Час двуликого, стр. 93

— Требуете, значит. Требовать что-то в подобной ситуации... вы не усматриваете тут несоответствия?

— Отведите меня в камеру. Я ничего не скажу.

— Ай-яй-яй. — Быков тяжело поднялся. Ломило виски, щипало в глазах, будто запорошенных песком. — Ваши хозяева даже не потрудились снабдить вас версией в случае провала. Иначе вы ее уже бы выложили. Согласитесь, халатное отношение к своим сотрудникам. Впрочем, из нашей дальнейшей беседы вам многое станет ясным, в том числе и ваш провал. Хотите, я предскажу ваше дальнейшее поведение? Ничего путного вы за ночь не придумаете, вы устали, подавлены страхом. Мы без труда опровергнем вас. Вы станете вымучивать другую версию, третью, начнете путаться в нагромождении нелепиц. А поскольку лгать вы не привыкли...

— Отведите меня в камеру! В камеру! Отведите немедленно! — С Гваридзе начиналась истерика.

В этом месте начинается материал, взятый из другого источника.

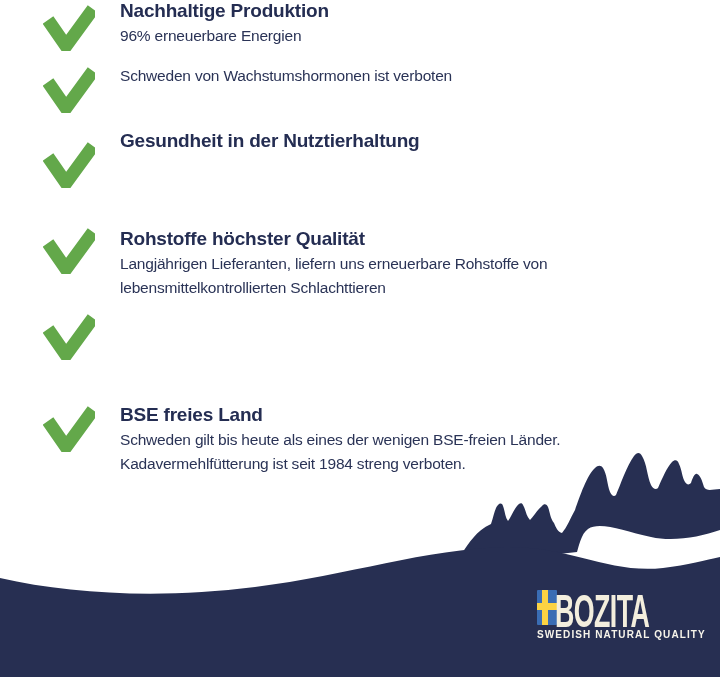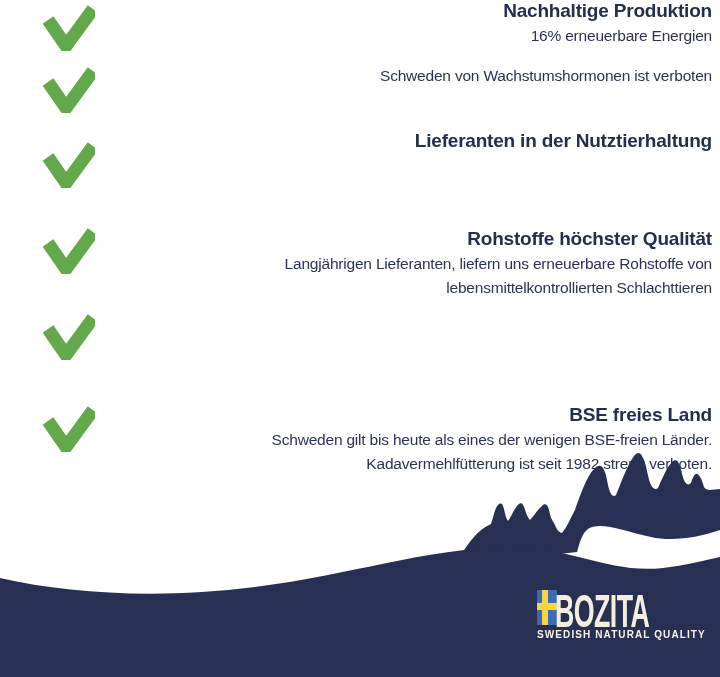"Nachhaltige Produktion" .canvas { text-align: right -> none }
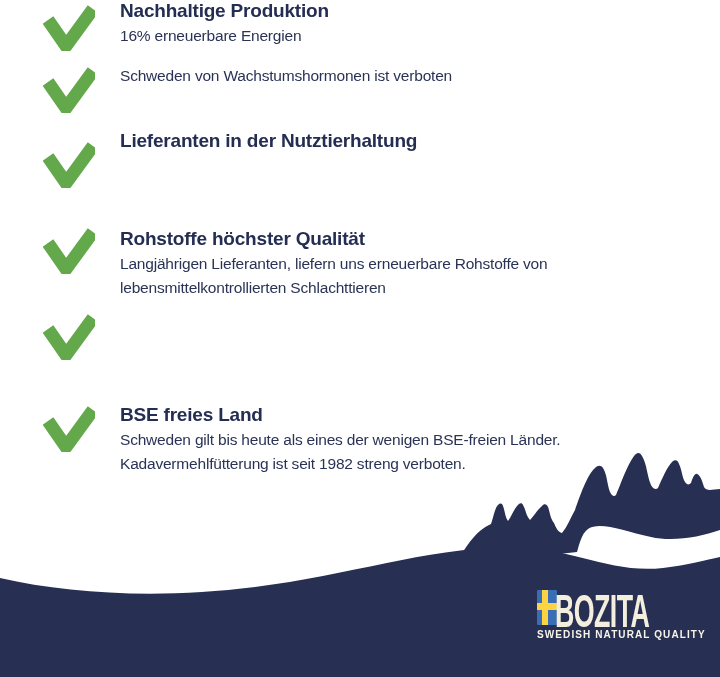"16% erneuerbare Energien" p.feature-desc { text: 16% -> 96% }
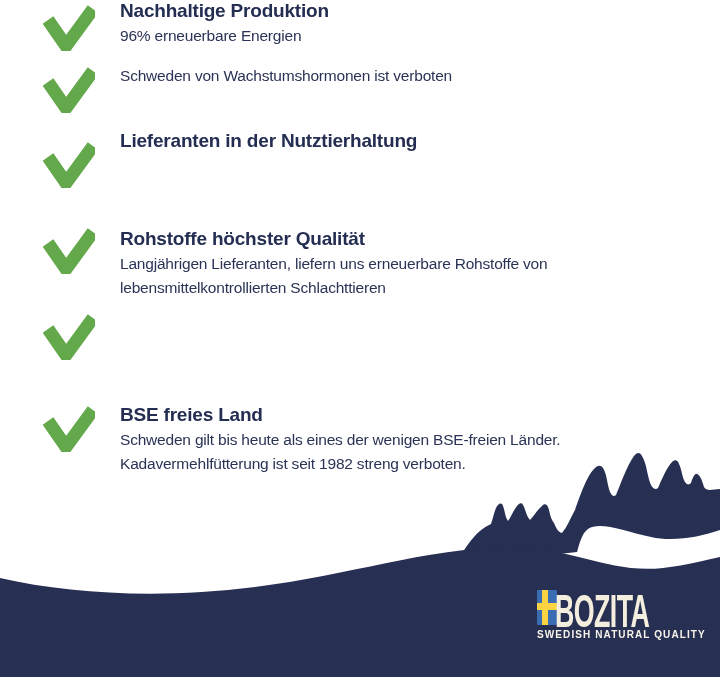"Lieferanten in der Nutztierhaltung" h2.feature-title { text: Lieferanten -> Gesundheit }
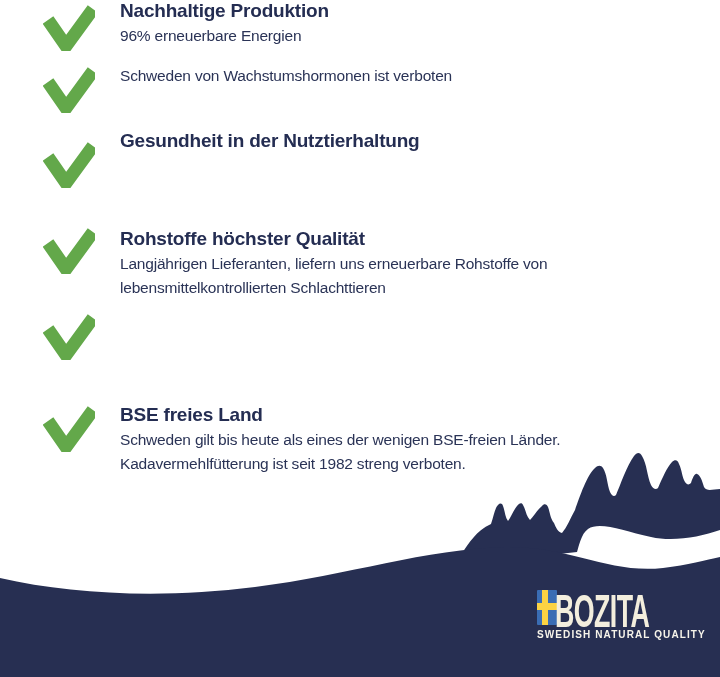"Schweden gilt bis heute als" p.feature-desc { text: 1982 -> 1984 }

— Уведите его, — сказал Быков. — Учтите, время работает не на вас.

Он дал задание начальнику секретно-оперативного отдела сфотографировать гостя, отправить снимки в Тифлисскую ЧК с просьбой сообщить, кого из членов париткомитета заслали в Чечню, что о нем известно, где семья, попытаться отыскать ее.

...Гваридзе завели в камеру, тускло освещенную лампочкой. Нары. Стол. Привинченный к полу стул. Гваридзе без сил опустился на нары. Кошмарный сон продолжался.

18

С некоторых пор стал Федякин чувствовать, что надвигается предел жизни. Жить стало незачем. Отболели и отмерли одна за другой цели, к которым тянулся раньше: повышение в чине до войны, затем звериный инстинкт — выжить, потом, после освобождения, последняя цель — отмякнуть душой, пригреть измордованных судьбой мать и нянюшку Феню.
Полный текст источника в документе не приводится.